Denn der FC Bayern wird nach Aussagen Sammers in der "Welt am Sonntag" auf dem Transfermarkt zuschlagen. Mit Joshua Kimmich vom VfB Stuttgart (letzte Saison an RB Leipzig ausgeliehen) steht erst ein Neuzugang fest. "Wir werden die Mannschaft punktuell auffrischen und Reizpunkte setzen", sagte Sammer. Allerdings schließt Sammer bei den Einkäufen Aktionismus aus. Vielmehr werde der FC Bayern mögliche Neuzugänge auf das Genaueste unter die Lupe nehmen. "Neue Spieler müssen vor allem zum wunderbaren Charakter unserer Mannschaft passen", erklärt Sammer ein Verpflichtungs-Kriterium.

Sammer: Schweinsteiger-Diskussion offen

Den von einigen Experten erwarteten und beschrieenen Umbruch schließt Sammer daher für den Sommer aus. "Einen solch großen Schnitt gab es beim FC Bayern 1990 nach der Weltmeisterschaft. Der ging ziemlich in die Hose", erinnert das Vorstandsmitglied an den daraus resultierenden Absturz auf Platz 10 in der Spielzeit 1991/92. "Wir werden keine bestehenden Hierarchien zerstören, das wäre kontraproduktiv. Unser Mannschaftsgefüge hat sich bewiesen", führt Sammer aus. "Es besteht keine Notwendigkeit, die Nerven zu verlieren."

Stattdessen heißt es eben Reizpunkte setzen. Die will Sammer. Reizpunkte setzen und Alibis nehmen. Zu sehr wurmte ihn auch das Auftreten und die Nachlässigkeiten im Saisonschlussspurt, die bei der Konkurrenz für Verärgerung sorgten. "Es konnte sich ein wenig hinter dem Trainer versteckt werden, denn es gab die öffentlichen Diskussionen um ihn, einen Umbruch und die Altersstruktur", sagt Sammer. Dies sei aber mit der kommenden Saison ein für alle Mal beendet. "Auch von mir gab es zuletzt einen gewissen Schutzmantel für die Mannschaft. Den wird es in der neuen Saison nicht geben. Es gibt keinen Spielraum mehr für eventuelle Entschuldigungen."

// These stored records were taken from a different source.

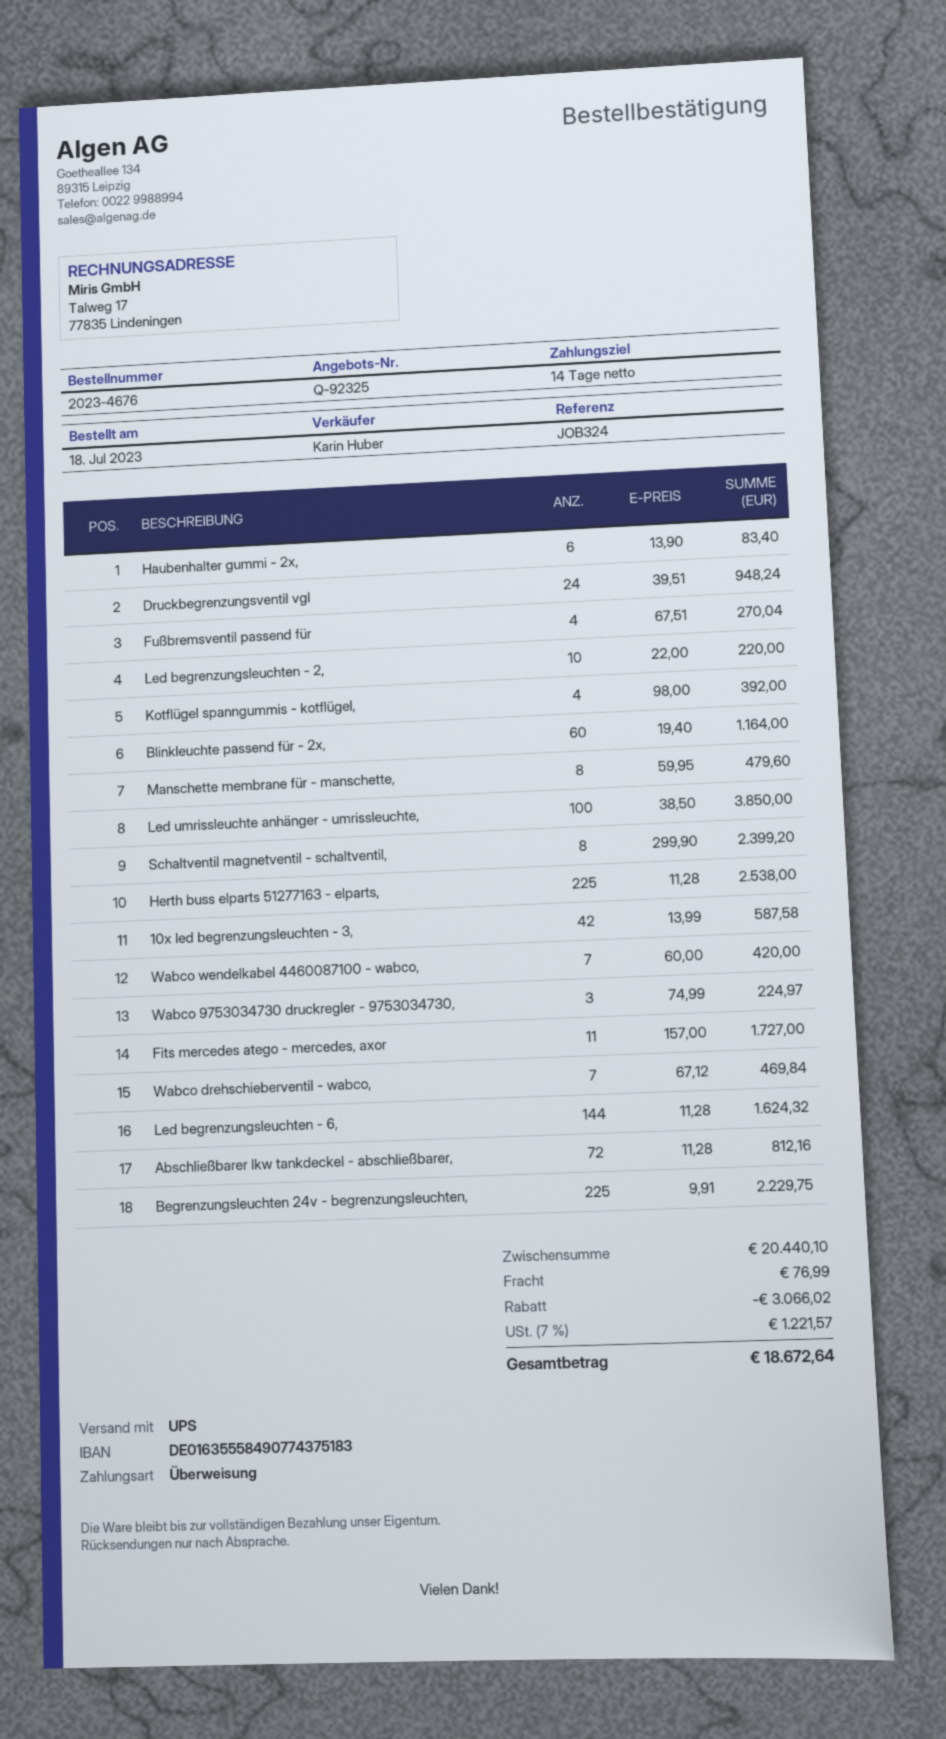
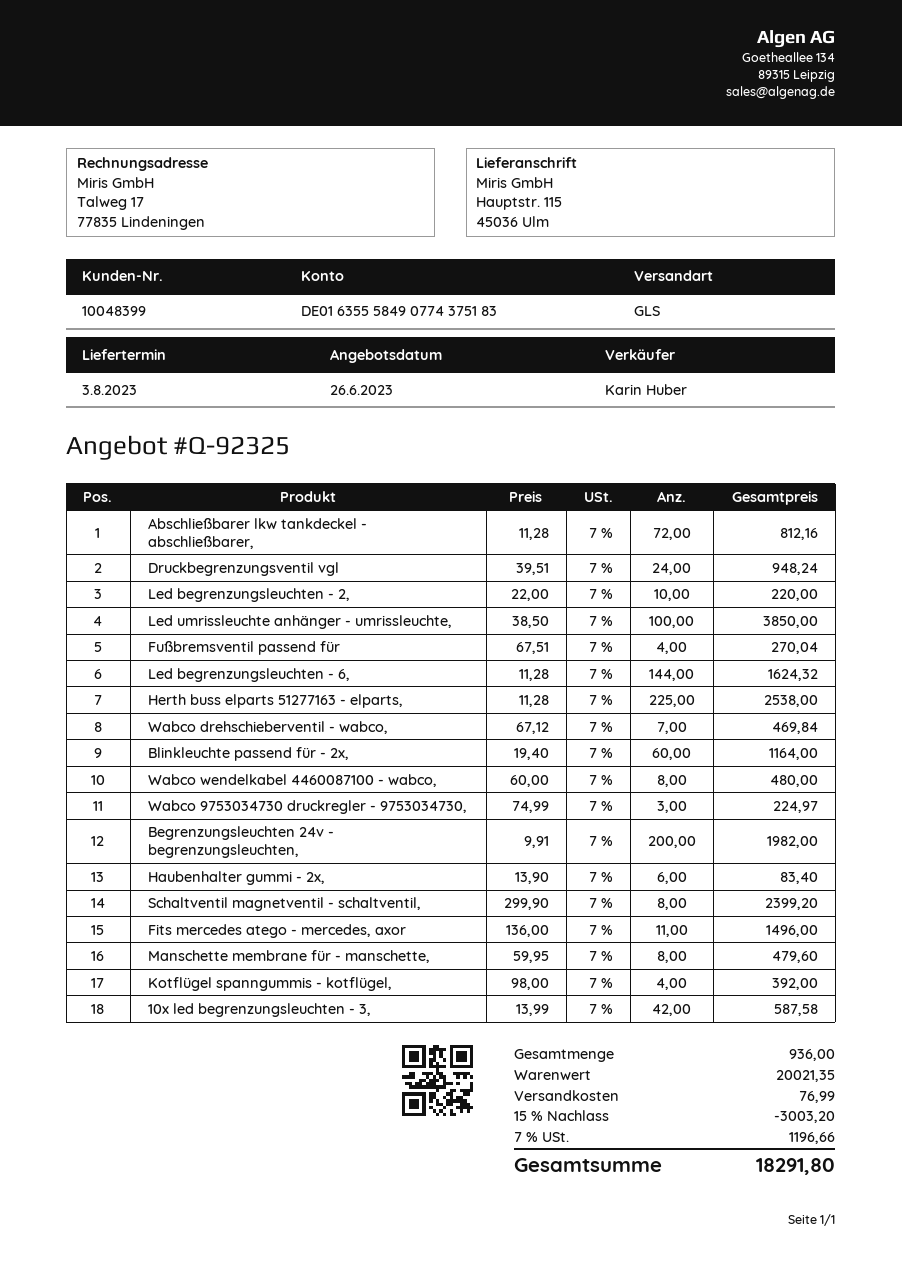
shipping method: UPS -> GLS
Wabco wendelkabel 4460087100 - wabco,: 7 x 60.00 = 420.00 -> 8 x 60.00 = 480.00
Fits mercedes atego - mercedes, axor: 11 x 157.00 = 1727.00 -> 11 x 136.00 = 1496.00
Begrenzungsleuchten 24v - begrenzungsleuchten,: 225 x 9.91 = 2229.75 -> 200 x 9.91 = 1982.00
subtotal: 20440.10 -> 20021.35
discount: 3066.02 -> 3003.20
tax: 7% = 1221.57 -> 7% = 1196.66
total: 18672.64 -> 18291.80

Der Saison nach der WM mit der 25. deutschen Meisterschaft und den Halbfinal-Teilnahmen im DFB-Pokal und in der Champions League gab Sammer eine "2+" als Zensur, wünscht sich aber künftig ein dominanteres Bayern-Team. "In der neuen Saison hat die Mannschaft andere Voraussetzungen: kein Turnier und ausreichend Urlaub. Wir müssen sie mehr in die Pflicht nehmen und in den Mittelpunkt stellen. Sie muss ihre Ausstrahlung, ihre Dominanz wieder stärker darstellen, die Spieler können mehr Verantwortung übernehmen", sagt Sammer. "Mit den Ideen des Trainers. Auf dem Feld aber muss die Mannschaft selbst Entscheidungen treffen können."